Records shown:

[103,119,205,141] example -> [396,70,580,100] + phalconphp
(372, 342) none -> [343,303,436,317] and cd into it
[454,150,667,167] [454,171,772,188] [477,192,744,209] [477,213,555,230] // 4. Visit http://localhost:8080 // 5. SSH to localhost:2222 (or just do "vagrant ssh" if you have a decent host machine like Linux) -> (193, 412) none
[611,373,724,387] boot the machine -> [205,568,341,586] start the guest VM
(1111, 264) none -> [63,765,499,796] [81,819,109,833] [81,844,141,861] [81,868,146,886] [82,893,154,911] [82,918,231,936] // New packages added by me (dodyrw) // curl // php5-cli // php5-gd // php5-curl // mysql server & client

...

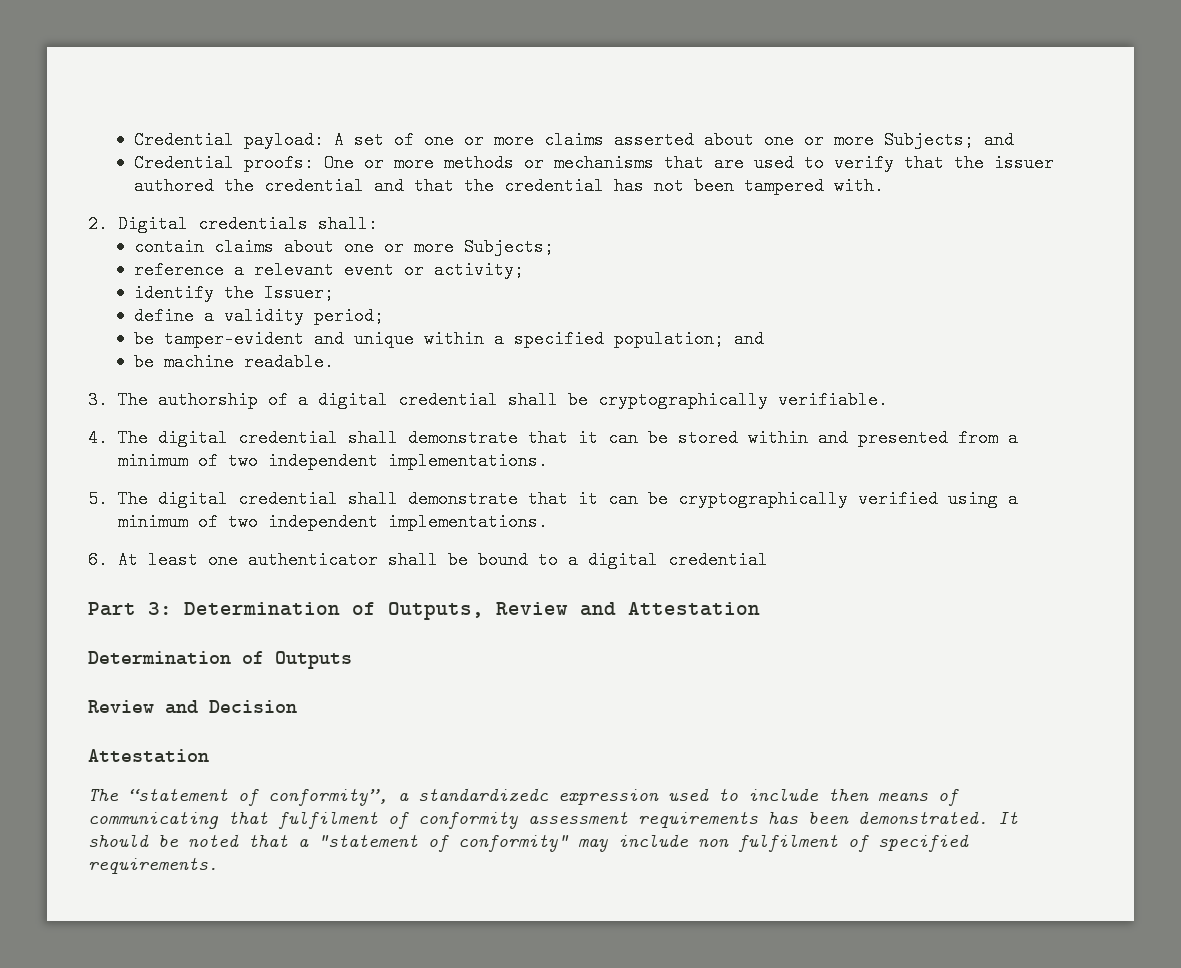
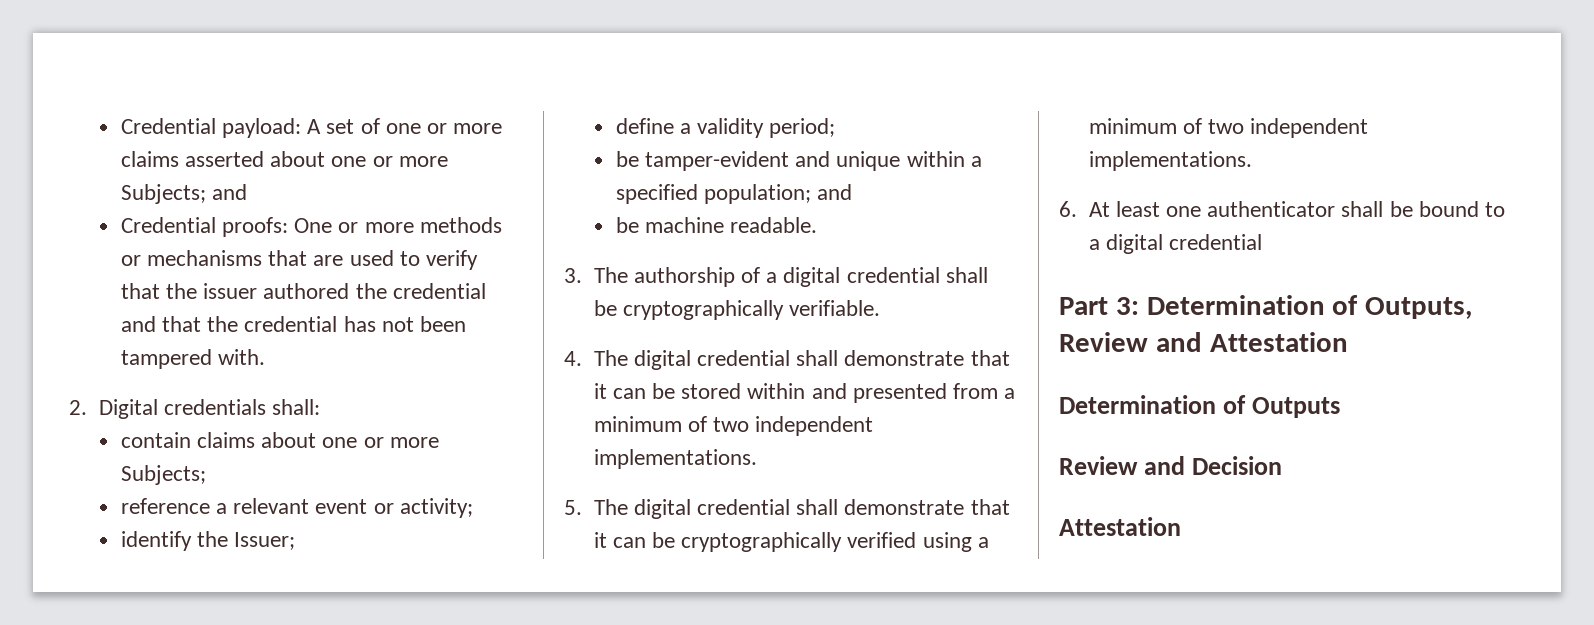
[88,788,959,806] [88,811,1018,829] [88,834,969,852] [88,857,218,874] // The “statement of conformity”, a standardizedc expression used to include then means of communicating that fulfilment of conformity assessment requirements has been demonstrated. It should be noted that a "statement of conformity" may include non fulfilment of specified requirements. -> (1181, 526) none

Work instructions: Nothing but the lines above from the one containing "[454,150,667,167] [454,171,772,188] [477,192,744,209]" through the one containing "(1111, 264) none" should appear in the answer, each repeated exactly.

Solution to the problem:
[454,150,667,167] [454,171,772,188] [477,192,744,209] [477,213,555,230] // 4. Visit http://localhost:8080 // 5. SSH to localhost:2222 (or just do "vagrant ssh" if you have a decent host machine like Linux) -> (193, 412) none
[611,373,724,387] boot the machine -> [205,568,341,586] start the guest VM
(1111, 264) none -> [63,765,499,796] [81,819,109,833] [81,844,141,861] [81,868,146,886] [82,893,154,911] [82,918,231,936] // New packages added by me (dodyrw) // curl // php5-cli // php5-gd // php5-curl // mysql server & client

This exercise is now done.